We also kindly ask whether our rebuttal addresses your concerns enough for a possible revision of the initial score. We truly appreciate any feedback or indication you may be able to provide.
Thank you again for your attention and support during the review process. We are happy to provide further clarification if needed.
Best regards,
On behalf of the authors of [9682]
This submission introduces DeepKD, a novel approach to logit-based knowledge distillation, which leverages a dual-level decoupling mechanism and an adaptive denoising strategy to mitigate the observed issues of target-class and non-target-class knowledge conflict and the noise from low-confidence logits. The method has been empirically validated across several benchmarks, including CIFAR-100, ImageNet-1K, and MS-COCO, showing promising results.
Taking into consideration the reviews provided, the submission is positioned on the borderline between accept and reject. While the novelty and theoretical contributions of DeepKD are compelling, and its empirical validation demonstrates effectiveness, concerns around its computational complexity, the limited scope of architectures evaluated, and the absence of an independent effectiveness assessment of DeepKD temper its overall impact.

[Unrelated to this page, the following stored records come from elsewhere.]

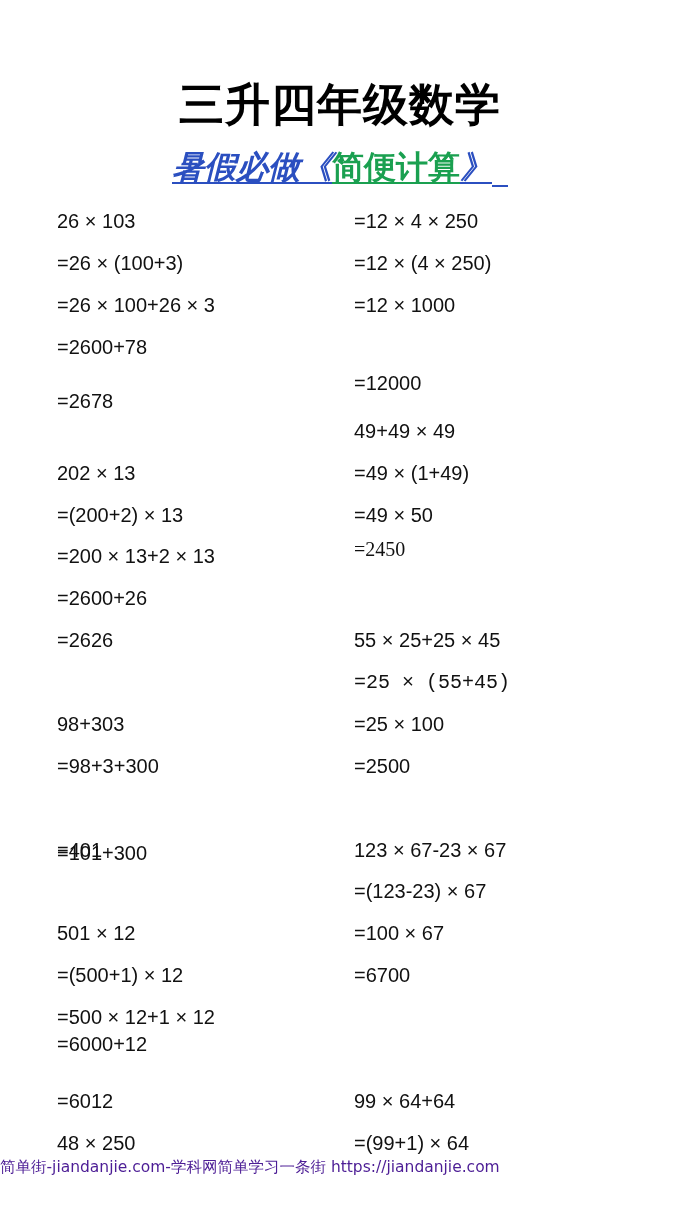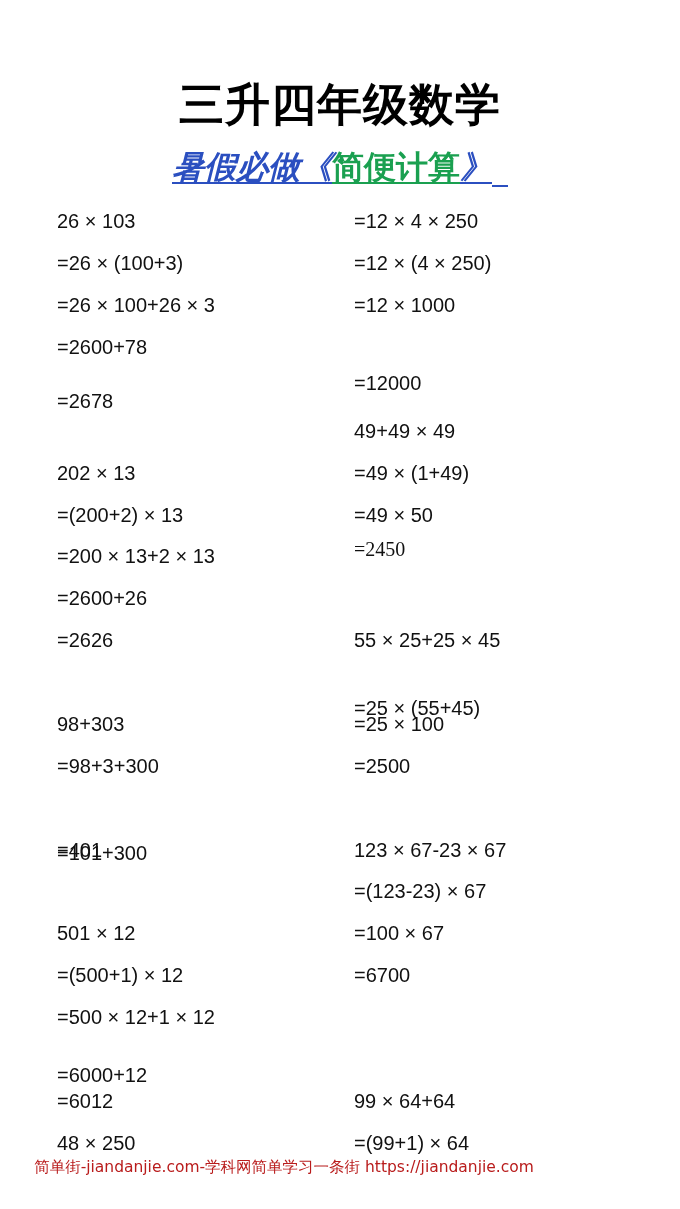"=25 × (55+45)" div.row { font-family: none -> Liberation Mono, monospace; top: 695px -> 670px }
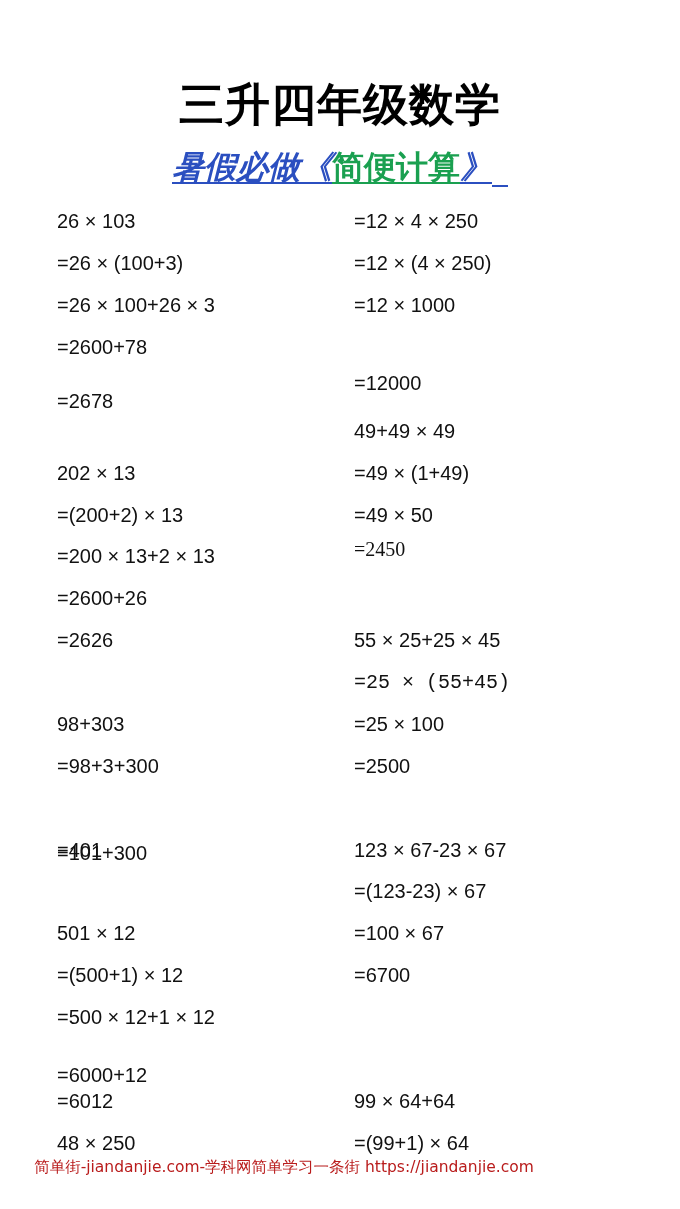"=6000+12" div.row { top: 1062px -> 1031px }
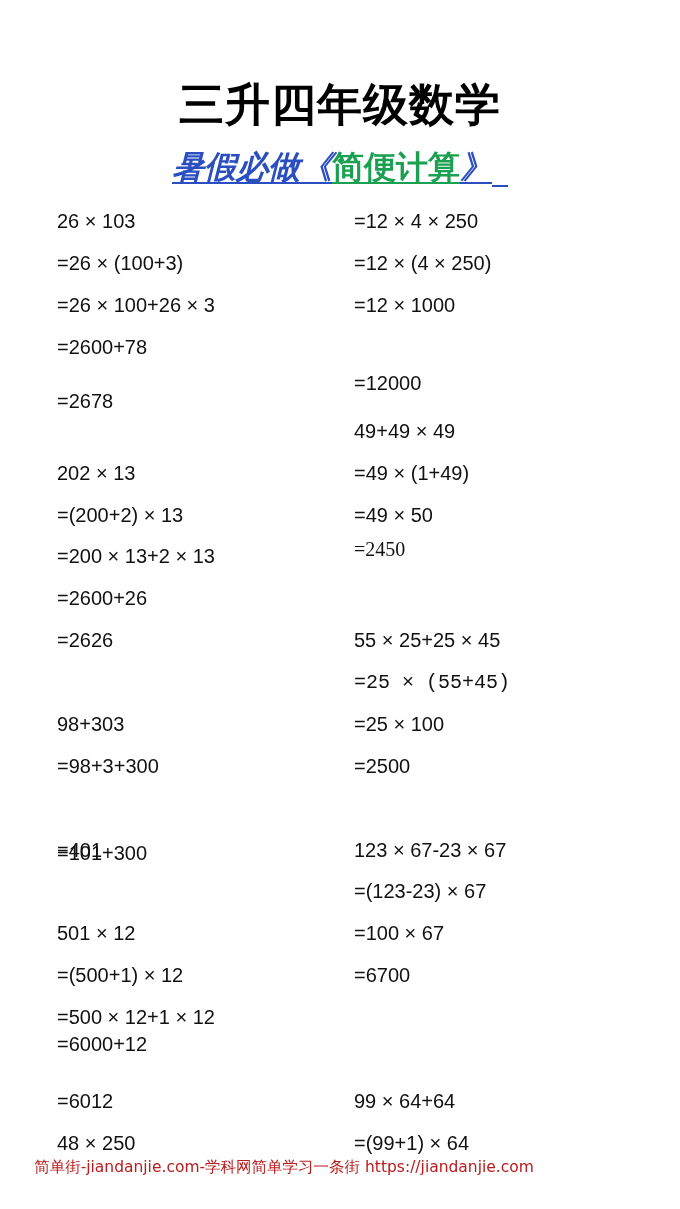"简单街-jiandanjie.com-学科网简单学习一条街" .footer { color: #b91c1c -> #4c1d95; text-align: center -> none }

However, given the positive adjustments in response to reviewer concerns, especially the additional experiments and clarifications provided, it seems that the paper has a solid technical foundation and contributes positively to the advancement of knowledge distillation methods. Therefore, the decision leans towards a "Accept". It is recommended that the authors incorporate the insights and outcomes from the additional experiments into the final version of the paper. Moreover, addressing the highlighted weaknesses, particularly around computational complexity and expanding the scope of experimental validation to include other architectures, would substantially strengthen the paper.